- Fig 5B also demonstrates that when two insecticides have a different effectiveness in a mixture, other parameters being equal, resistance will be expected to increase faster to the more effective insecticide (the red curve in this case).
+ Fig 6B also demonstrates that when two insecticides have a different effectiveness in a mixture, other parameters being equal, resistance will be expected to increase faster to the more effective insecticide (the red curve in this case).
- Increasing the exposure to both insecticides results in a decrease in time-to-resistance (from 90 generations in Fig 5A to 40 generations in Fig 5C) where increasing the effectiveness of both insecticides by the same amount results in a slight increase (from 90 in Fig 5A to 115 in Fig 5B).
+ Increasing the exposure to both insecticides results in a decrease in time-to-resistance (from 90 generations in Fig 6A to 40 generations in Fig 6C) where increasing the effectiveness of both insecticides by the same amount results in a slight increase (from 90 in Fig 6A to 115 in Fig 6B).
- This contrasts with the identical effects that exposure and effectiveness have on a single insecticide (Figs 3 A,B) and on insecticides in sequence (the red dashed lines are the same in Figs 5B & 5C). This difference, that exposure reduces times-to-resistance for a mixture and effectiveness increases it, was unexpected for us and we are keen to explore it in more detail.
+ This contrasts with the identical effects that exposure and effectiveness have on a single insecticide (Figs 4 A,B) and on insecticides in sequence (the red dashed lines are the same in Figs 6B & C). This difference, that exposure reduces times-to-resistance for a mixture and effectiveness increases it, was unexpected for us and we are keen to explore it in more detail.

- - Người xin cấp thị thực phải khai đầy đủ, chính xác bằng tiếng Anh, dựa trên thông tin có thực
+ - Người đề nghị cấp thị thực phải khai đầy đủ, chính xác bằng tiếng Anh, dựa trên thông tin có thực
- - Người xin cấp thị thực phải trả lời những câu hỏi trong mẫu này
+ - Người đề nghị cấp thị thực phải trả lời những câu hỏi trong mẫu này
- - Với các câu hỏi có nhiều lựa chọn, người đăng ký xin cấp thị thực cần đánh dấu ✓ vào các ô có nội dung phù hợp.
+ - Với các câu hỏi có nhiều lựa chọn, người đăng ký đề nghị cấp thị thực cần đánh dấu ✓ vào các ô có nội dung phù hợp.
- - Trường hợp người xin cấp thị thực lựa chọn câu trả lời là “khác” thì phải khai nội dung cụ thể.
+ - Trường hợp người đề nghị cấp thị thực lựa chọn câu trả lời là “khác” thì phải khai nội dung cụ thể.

...

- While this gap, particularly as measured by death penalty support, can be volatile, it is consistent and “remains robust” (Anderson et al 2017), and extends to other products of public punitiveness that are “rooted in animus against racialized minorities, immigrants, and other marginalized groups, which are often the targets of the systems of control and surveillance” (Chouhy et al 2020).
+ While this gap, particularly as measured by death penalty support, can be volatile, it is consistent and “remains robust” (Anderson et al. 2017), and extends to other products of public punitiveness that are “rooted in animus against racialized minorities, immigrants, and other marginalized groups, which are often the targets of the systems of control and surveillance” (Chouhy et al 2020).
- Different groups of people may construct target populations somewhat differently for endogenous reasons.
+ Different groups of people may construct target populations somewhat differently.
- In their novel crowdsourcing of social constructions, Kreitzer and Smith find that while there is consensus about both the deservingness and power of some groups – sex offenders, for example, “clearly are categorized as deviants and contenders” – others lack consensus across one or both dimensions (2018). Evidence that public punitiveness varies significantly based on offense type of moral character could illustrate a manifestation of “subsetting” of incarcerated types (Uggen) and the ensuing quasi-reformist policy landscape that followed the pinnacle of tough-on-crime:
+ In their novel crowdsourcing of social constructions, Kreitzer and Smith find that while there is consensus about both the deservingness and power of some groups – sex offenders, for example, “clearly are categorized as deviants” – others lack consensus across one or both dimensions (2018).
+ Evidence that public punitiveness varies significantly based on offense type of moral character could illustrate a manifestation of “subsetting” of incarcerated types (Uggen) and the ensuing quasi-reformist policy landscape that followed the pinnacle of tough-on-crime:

> _TASK GOAL_: Copy out precisely the lines from the line with "- - Người xin cấp thị thực phải trả" to the line with "hợp người đề" in the material above, including those two lines and omitting all the rest.

> _ANSWER TO THE EXERCISE_:
- - Người xin cấp thị thực phải trả lời những câu hỏi trong mẫu này
+ - Người đề nghị cấp thị thực phải trả lời những câu hỏi trong mẫu này
- - Với các câu hỏi có nhiều lựa chọn, người đăng ký xin cấp thị thực cần đánh dấu ✓ vào các ô có nội dung phù hợp.
+ - Với các câu hỏi có nhiều lựa chọn, người đăng ký đề nghị cấp thị thực cần đánh dấu ✓ vào các ô có nội dung phù hợp.
- - Trường hợp người xin cấp thị thực lựa chọn câu trả lời là “khác” thì phải khai nội dung cụ thể.
+ - Trường hợp người đề nghị cấp thị thực lựa chọn câu trả lời là “khác” thì phải khai nội dung cụ thể.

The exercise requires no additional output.